Setelah pandemi memorakporandakan seluruh usaha termasuk bisnis hotel di penjuru dunia, walau belum usai, strategi pergerakan bisnis ini dapat diteropong jauh kedepan.
Industri hotel ikut bebenah memantapkan diri, perlahan melepas dari kondisi terpuruk. Terdesak memangkas pos pengeluaran, mengetatkan anggaran, termasuk mengurangi bea operator hotel atau management hospitality.
Hotel seolah mati suri di tengah wabah melanda. Tak luput operator hotel seakan meronta.
Masa transisi ini, (jika tak mau disebut masa genting), membuat para pebisnis hotel ragu terhadap kelangsungan usaha yang baru dirintis. Benarkah demikian?
Kontraktor baru saja merampungkan seluruh fasilitas di gedung hotel milik Pak Endro. Hotel berlokasi di pinggir kota, dilengkapi 160 kamar serta 4 ruang pertemuan berkapasitas 50 hingga 100 orang.
Hotel bertipe bisnis itu telah dirancang berbintang 3 bernama Hotel Aurora.
Dana membangun gedung didapat dari penjualan tanah warisan orangtua. Demikian ia tak ingin memiliki timbunan pinjaman di bank, ujarnya saat itu.
Dengan berjalan apa adanya, dengan modal seadanya, ia ingin memberikan investasi bagi seorang istri dan kedua anak.
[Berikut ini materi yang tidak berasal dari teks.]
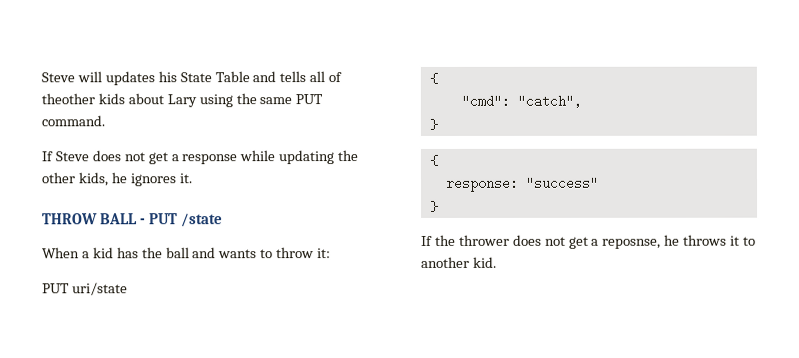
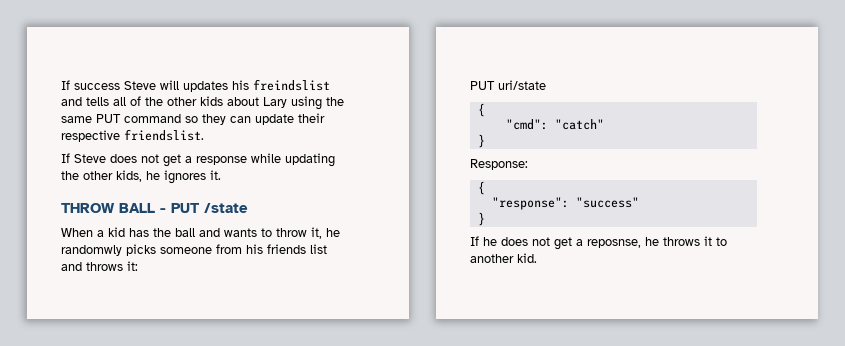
(41, 77) none -> [61,80,120,90] If success
[179,71,250,83] State Table -> [253,79,330,91] freindslist
[41,93,95,105] theother -> [145,97,197,106] the other
[41,115,105,127] command. -> [124,113,325,125] [61,129,204,142] command so they can update their respective friendslist.
(315, 253) none -> [311,227,340,239] [61,244,327,256] [61,262,123,271] it, he randomwly picks someone from his friends list and throws
[516,94,582,108] [428,118,438,130] [428,154,438,166] [444,176,519,192] "catch", // } // { // response: -> [554,119,604,130] [477,134,485,148] [470,159,528,170] [477,181,485,195] [491,197,569,210] "catch" // } // Response: // { // "response":
[434,234,510,246] the thrower -> [483,237,497,246] he

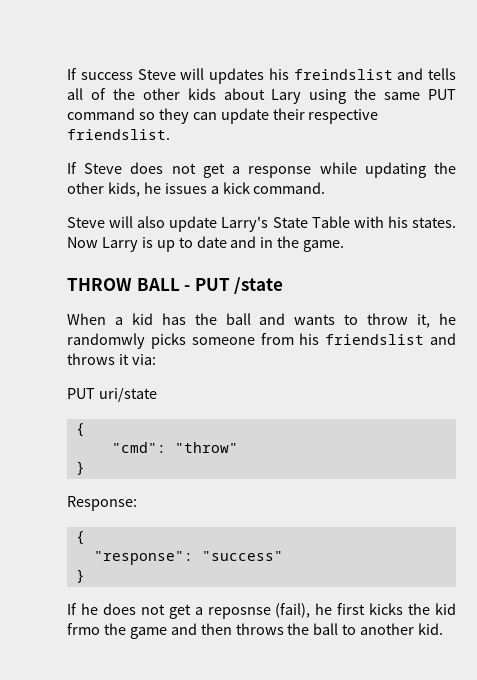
[164,170,221,184] ignores it. -> [164,182,326,194] [67,216,456,232] [67,236,345,252] issues a kick command. // Steve will also update Larry's State Table with his states. Now Larry is up to date and in the game.
[267,244,327,254] [61,261,138,271] friends list and throws it: -> [325,333,456,345] [67,353,156,365] friendslist and throws it via:
[554,119,604,130] "catch" -> [174,442,238,453] "throw"
[587,236,712,248] reposnse, he throws it -> [207,603,457,619] [67,623,339,639] reposnse (fail), he first kicks the kid frmo the game and then throws the ball

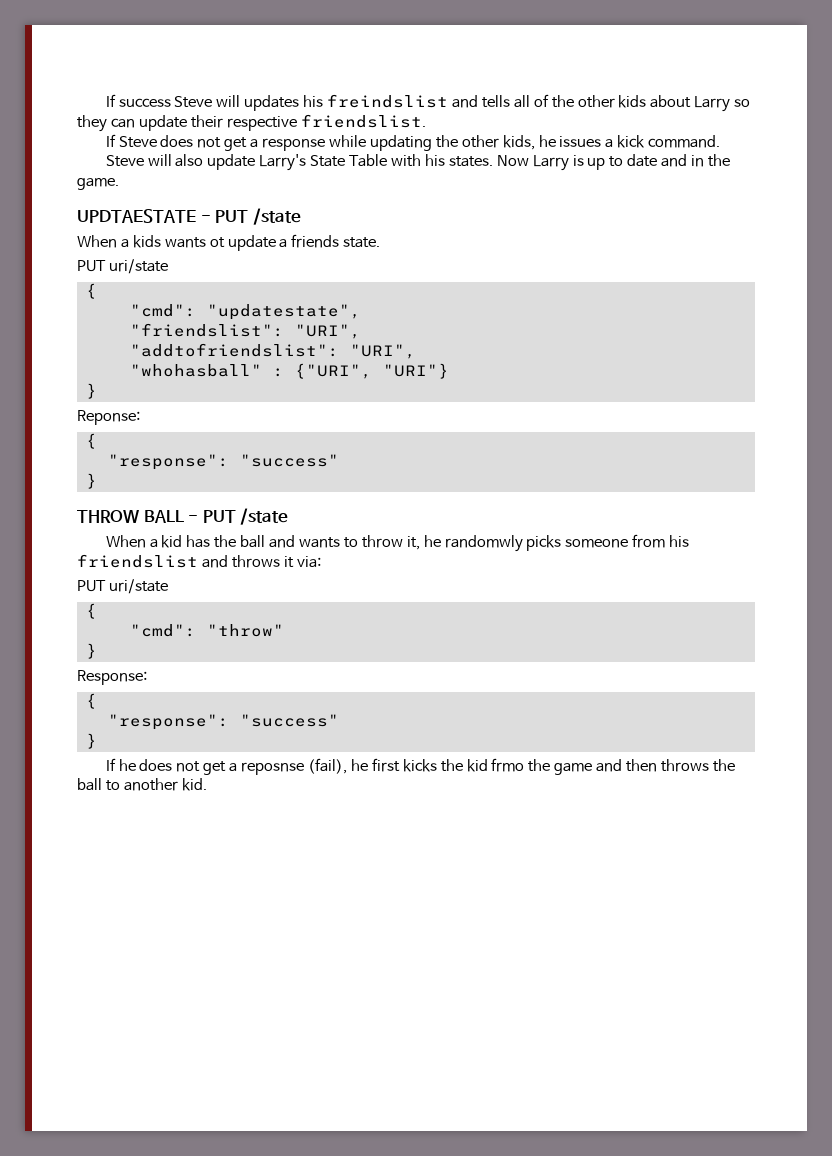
[271,88,456,104] [67,108,135,120] Lary using the same PUT command -> [694,96,731,112] Larry
(345, 246) none -> [77,208,301,225] [77,234,381,251] [77,259,168,274] [85,283,97,299] [129,304,361,320] [129,323,361,339] [129,343,416,359] [129,363,449,379] [85,383,97,399] [77,410,140,425] [85,433,97,449] [107,454,339,470] [85,473,97,489] // UPDTAESTATE - PUT /state // When a kids wants ot update a friends state. // PUT uri/state // { // "cmd": "updatestate", // "friendslist": "URI", // "addtofriendslist": "URI", // "whohasball" : {"URI", "URI"} // } // Reponse: // { // "response": "success" // }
Ide terjun ke bisnis hotel, awalnya karena hobi melancong ke seluruh wilayah di Indonesia. Tidak melulu mengunjungi hotel mewah, blusukan ke pinggiran kota pun dilakukan. Impiannya, menggali bisnis hotel.
Gayung bersambut, warisan orang tua diberdayakan, daripada menjadi hamparan ilalang , pikirnya.
Dengan pengetahuan sederhana yang dikuasai, munculah ide cemerlang berbisnis hotel.
Karena ilmu perhotelan yang terbatas, Pak Endro memanggil seorang kawan. Dari hubungan pertemanan yang baik, akhirnya Ratna, rela membantu.